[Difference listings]
════════════════

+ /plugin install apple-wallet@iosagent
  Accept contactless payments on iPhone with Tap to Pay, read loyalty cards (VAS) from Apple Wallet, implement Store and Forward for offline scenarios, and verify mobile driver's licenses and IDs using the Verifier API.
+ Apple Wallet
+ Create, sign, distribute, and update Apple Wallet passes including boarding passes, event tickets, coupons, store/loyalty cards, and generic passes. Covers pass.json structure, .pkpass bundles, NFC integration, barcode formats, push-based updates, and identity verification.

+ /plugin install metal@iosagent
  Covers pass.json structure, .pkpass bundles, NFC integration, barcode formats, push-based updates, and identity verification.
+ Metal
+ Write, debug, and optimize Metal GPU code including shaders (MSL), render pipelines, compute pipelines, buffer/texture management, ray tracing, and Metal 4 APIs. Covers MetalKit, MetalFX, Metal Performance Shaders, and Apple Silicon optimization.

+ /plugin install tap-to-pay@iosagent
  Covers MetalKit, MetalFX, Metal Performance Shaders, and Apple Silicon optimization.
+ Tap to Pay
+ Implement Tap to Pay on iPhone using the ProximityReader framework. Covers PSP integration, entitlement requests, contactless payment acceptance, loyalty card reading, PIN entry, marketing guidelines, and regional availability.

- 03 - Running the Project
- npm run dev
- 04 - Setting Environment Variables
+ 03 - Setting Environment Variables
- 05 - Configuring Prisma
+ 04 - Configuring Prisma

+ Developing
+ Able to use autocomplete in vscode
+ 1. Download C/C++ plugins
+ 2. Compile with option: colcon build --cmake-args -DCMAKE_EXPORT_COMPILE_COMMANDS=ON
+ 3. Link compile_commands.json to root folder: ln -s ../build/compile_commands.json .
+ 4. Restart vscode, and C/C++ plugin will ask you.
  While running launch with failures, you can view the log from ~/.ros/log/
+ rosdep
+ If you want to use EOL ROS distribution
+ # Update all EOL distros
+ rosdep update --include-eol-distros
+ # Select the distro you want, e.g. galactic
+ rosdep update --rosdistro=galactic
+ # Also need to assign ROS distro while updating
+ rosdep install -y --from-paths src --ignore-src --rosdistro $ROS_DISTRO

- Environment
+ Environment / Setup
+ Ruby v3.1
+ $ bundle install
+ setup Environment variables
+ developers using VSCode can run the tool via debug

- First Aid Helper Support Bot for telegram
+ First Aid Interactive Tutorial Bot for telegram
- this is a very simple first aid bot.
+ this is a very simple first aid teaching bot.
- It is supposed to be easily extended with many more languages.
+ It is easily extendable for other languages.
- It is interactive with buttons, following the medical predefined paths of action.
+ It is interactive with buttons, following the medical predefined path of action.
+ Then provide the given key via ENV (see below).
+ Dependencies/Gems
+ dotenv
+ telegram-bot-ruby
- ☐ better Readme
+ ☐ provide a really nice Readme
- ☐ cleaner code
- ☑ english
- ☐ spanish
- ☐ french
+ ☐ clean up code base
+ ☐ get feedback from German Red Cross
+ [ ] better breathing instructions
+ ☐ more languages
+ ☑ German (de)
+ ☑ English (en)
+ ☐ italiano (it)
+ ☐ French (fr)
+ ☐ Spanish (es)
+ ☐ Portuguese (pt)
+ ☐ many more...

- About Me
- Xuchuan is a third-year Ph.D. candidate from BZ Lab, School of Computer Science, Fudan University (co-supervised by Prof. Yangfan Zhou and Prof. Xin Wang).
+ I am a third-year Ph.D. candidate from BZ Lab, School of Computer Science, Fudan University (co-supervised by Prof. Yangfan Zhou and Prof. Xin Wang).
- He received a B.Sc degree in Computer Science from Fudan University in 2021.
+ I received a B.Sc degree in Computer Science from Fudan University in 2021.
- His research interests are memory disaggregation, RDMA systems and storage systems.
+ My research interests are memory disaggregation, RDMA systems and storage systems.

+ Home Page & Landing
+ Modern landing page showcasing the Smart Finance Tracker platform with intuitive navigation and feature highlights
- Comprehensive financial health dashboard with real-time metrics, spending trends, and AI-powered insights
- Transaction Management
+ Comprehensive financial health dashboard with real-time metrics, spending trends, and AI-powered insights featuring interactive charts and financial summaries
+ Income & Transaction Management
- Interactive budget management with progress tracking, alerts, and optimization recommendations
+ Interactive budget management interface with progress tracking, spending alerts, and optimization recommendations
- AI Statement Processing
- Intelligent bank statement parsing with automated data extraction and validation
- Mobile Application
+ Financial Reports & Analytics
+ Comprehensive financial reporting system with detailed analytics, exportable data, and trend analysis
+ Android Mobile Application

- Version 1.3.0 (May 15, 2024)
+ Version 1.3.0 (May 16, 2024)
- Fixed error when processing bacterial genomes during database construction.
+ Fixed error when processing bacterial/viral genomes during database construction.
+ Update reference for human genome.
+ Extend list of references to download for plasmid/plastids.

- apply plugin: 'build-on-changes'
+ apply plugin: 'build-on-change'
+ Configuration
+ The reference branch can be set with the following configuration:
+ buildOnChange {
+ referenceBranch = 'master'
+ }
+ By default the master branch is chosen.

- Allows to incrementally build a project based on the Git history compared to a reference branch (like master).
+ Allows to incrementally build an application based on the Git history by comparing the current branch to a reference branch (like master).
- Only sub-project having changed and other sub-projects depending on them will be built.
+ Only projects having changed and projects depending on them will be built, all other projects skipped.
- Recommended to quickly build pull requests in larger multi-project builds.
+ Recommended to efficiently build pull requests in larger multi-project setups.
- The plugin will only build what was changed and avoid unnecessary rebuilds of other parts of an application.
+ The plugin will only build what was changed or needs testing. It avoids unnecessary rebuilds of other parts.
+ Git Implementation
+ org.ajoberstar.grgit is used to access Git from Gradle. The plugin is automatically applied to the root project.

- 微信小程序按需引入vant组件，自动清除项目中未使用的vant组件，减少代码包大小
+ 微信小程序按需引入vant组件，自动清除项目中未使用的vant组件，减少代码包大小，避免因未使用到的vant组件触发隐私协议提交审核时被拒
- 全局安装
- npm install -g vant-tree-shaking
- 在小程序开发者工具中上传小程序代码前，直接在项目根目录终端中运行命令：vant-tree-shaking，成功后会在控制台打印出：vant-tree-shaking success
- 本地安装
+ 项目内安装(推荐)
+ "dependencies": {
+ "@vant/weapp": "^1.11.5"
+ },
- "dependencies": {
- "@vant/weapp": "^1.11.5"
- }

════════════════

[What this task involves] Out of the entries, pull every line that mentions "Science".

[Problem solution]
- Xuchuan is a third-year Ph.D. candidate from BZ Lab, School of Computer Science, Fudan University (co-supervised by Prof. Yangfan Zhou and Prof. Xin Wang).
+ I am a third-year Ph.D. candidate from BZ Lab, School of Computer Science, Fudan University (co-supervised by Prof. Yangfan Zhou and Prof. Xin Wang).
- He received a B.Sc degree in Computer Science from Fudan University in 2021.
+ I received a B.Sc degree in Computer Science from Fudan University in 2021.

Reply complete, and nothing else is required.